After lots of head scratching and a few demands for visual brainstorming (that’s the way my brain works, can’t help it), we decided on targeting broadcasters. Selling to them would mean that we would have less control over the content loaded onto our application, but that we wouldn’t have to deal with selling to advertisers. We also would just provide the translators to translate the broadcast content and manage the application. This option was much simpler than the alternative we considered, which would lead us down the path of purchasing broadcasters’ content and selling advertising ourselves. This avenue presented much higher startup costs, but did have the allure of much higher profits in the end.

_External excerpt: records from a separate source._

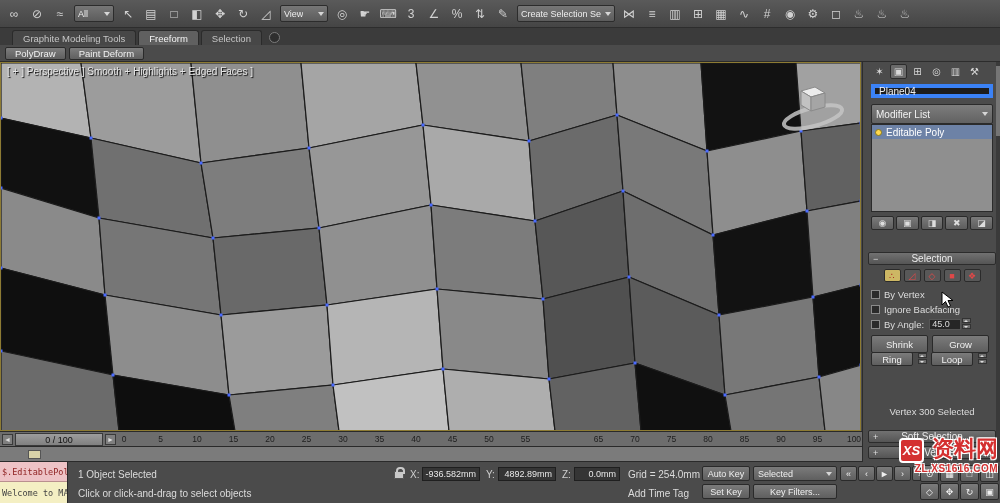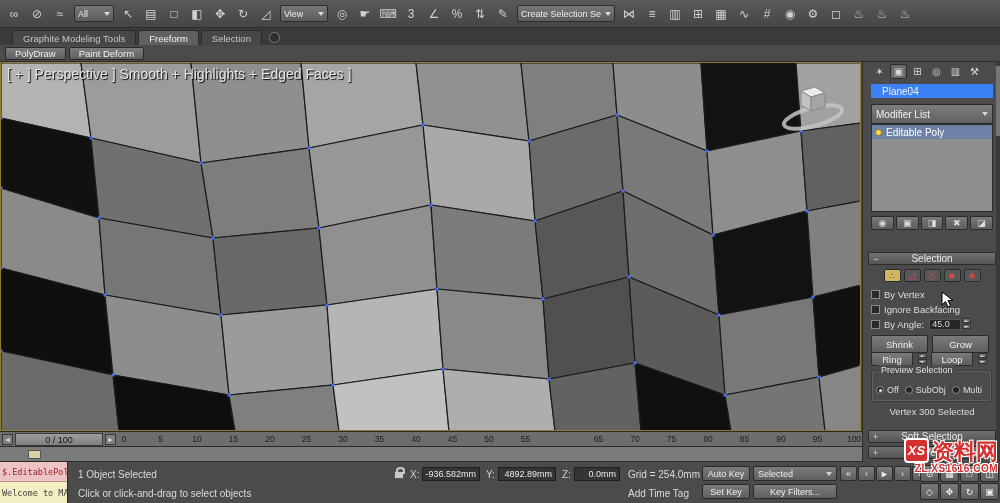--- a/index.html
+++ b/index.html
@@ -25,7 +25,7 @@
   
   #viewport{position:absolute;left:0;top:62px;width:861px;height:369px;background:#454545;border:1px solid #8d7b33}
   #mesh-svg{position:absolute;left:0;top:0;width:100%;height:100%}
-  #viewport-label{position:absolute;left:6px;top:3px;font-size:14px;color:#e6e6e6;text-shadow:1px 1px 1px #000;white-space:nowrap}
+  #viewport-label{position:absolute;left:6px;top:3px;font-size:10px;color:#e6e6e6;text-shadow:1px 1px 1px #000;white-space:nowrap}
   #viewport-gizmo{position:absolute;left:760px;top:18px;width:96px;height:58px}
 
   

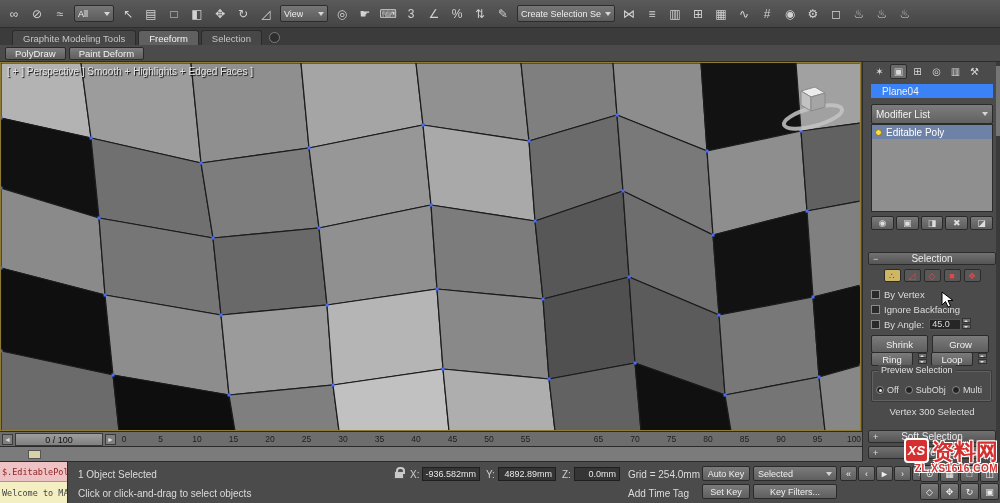--- a/index.html
+++ b/index.html
@@ -35,7 +35,7 @@
   #panel-tabs{position:absolute;left:8px;top:2px;display:flex;gap:2px}
   .panel-tab{width:17px;height:15px;color:#d8d8d8;font-size:10px;display:flex;align-items:center;justify-content:center;border:1px solid transparent;border-radius:2px}
   .panel-tab.active{background:#6a6a6a;border:1px solid #2c2c2c}
-  #object-name{position:absolute;left:8px;top:22px;width:122px;height:14px;background:#1d1d1d;border:7px solid #3b82f6;color:#efefef;font-size:10px;display:flex;align-items:center;padding:0 4px}
+  #object-name{position:absolute;left:8px;top:22px;width:122px;height:14px;background:#1d1d1d;border:4px solid #3b82f6;color:#efefef;font-size:10px;display:flex;align-items:center;padding:0 4px}
   #modifier-list{position:absolute;left:8px;top:42px;width:122px;height:20px;background:linear-gradient(#7d7d7d,#626262);border:1px solid #2b2b2b;border-radius:2px;color:#f2f2f2;font-size:10px;display:flex;align-items:center;justify-content:space-between;padding:0 4px}
   #modifier-stack{position:absolute;left:8px;top:62px;width:122px;height:88px;background:#8f8f8f;border:1px solid #2b2b2b}
   .stack-row{height:14px;display:flex;align-items:center;font-size:10px;color:#222}

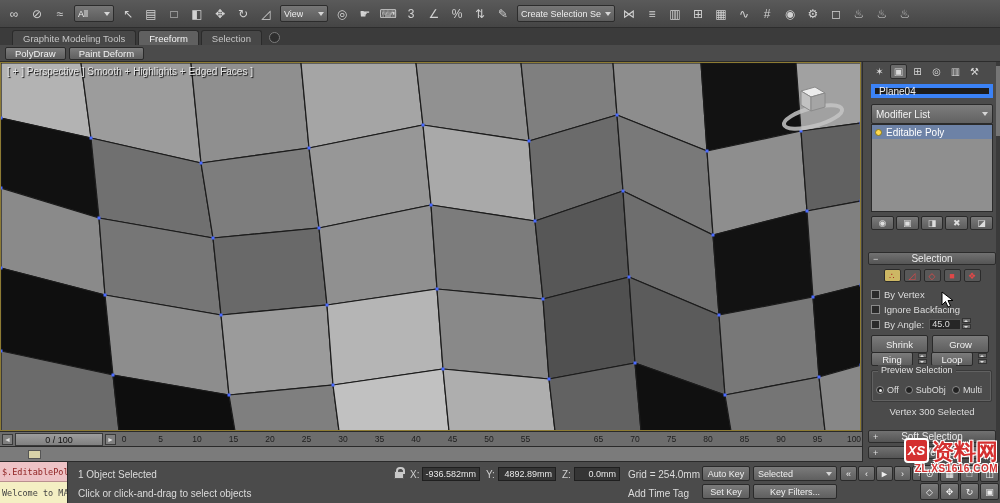--- a/index.html
+++ b/index.html
@@ -351,23 +351,6 @@
         <b class="sp dn"></b>
       </span>
     </div>
-  <div id="preview-group">
-    <span id="preview-title">Preview Selection</span>
-    <div id="preview-options">
-        <span class="radio-wrap">
-          <span class="radio sel"></span>
-          <span class="radio-label">Off</span>
-        </span>
-        <span class="radio-wrap">
-          <span class="radio"></span>
-          <span class="radio-label">SubObj</span>
-        </span>
-        <span class="radio-wrap">
-          <span class="radio"></span>
-          <span class="radio-label">Multi</span>
-        </span>
-      </div>
-  </div>
   <div id="selection-status-text">Vertex 300 Selected</div>
   <div id="collapsed-rollouts">
       <div class="roll-h" style="top: 368px;">

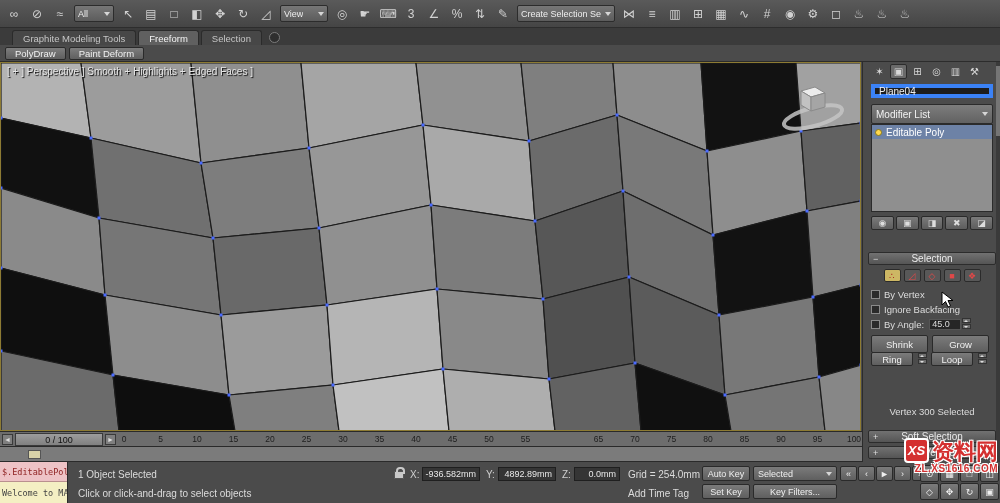--- a/index.html
+++ b/index.html
@@ -111,7 +111,7 @@
 
   
   #watermark{position:absolute;right:2px;top:438px;z-index:99;text-align:right}
-  .wm-top{display:flex;align-items:flex-end;justify-content:flex-end;gap:3px}
+  .wm-top{display:flex;align-items:flex-start;justify-content:flex-end;gap:8px}
   #wm-logo{width:25px;height:25px;background:#d43030;color:#fff;font-weight:bold;font-style:italic;font-size:13px;display:flex;align-items:center;justify-content:center;border-radius:4px;border:2px solid #fff}
   #wm-site{font-size:22px;font-weight:bold;color:#d43030;text-shadow:-1px -1px 0 #fff,1px -1px 0 #fff,-1px 1px 0 #fff,1px 1px 0 #fff;line-height:1}
   #wm-url{font-size:10px;font-weight:bold;color:#d43030;letter-spacing:.5px;text-shadow:-1px -1px 0 #fff,1px -1px 0 #fff,-1px 1px 0 #fff,1px 1px 0 #fff}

Regardless of how much money we could make, at the end of it all, I’m just glad we’re on the same page. This week showed me how essential communication was to keeping everyone on task and up-to-date on our product. After several meetings of talking around and around in circles, we realized that we all had different ideas about what the application would include. A quick check-in revealed that we wanted to take one of the ideas and run in another direction with it.
So this week we came up with an idea for a third application. It’s too bad Telemundo and the Weather Channel came to the same conclusion about a need for a Spanish-language weather app in May of this year, but as their application won’t come out until July, we’re going to see if we can beat them to it.
The one advantage we do have over them is, we know who our customers are and how to get them.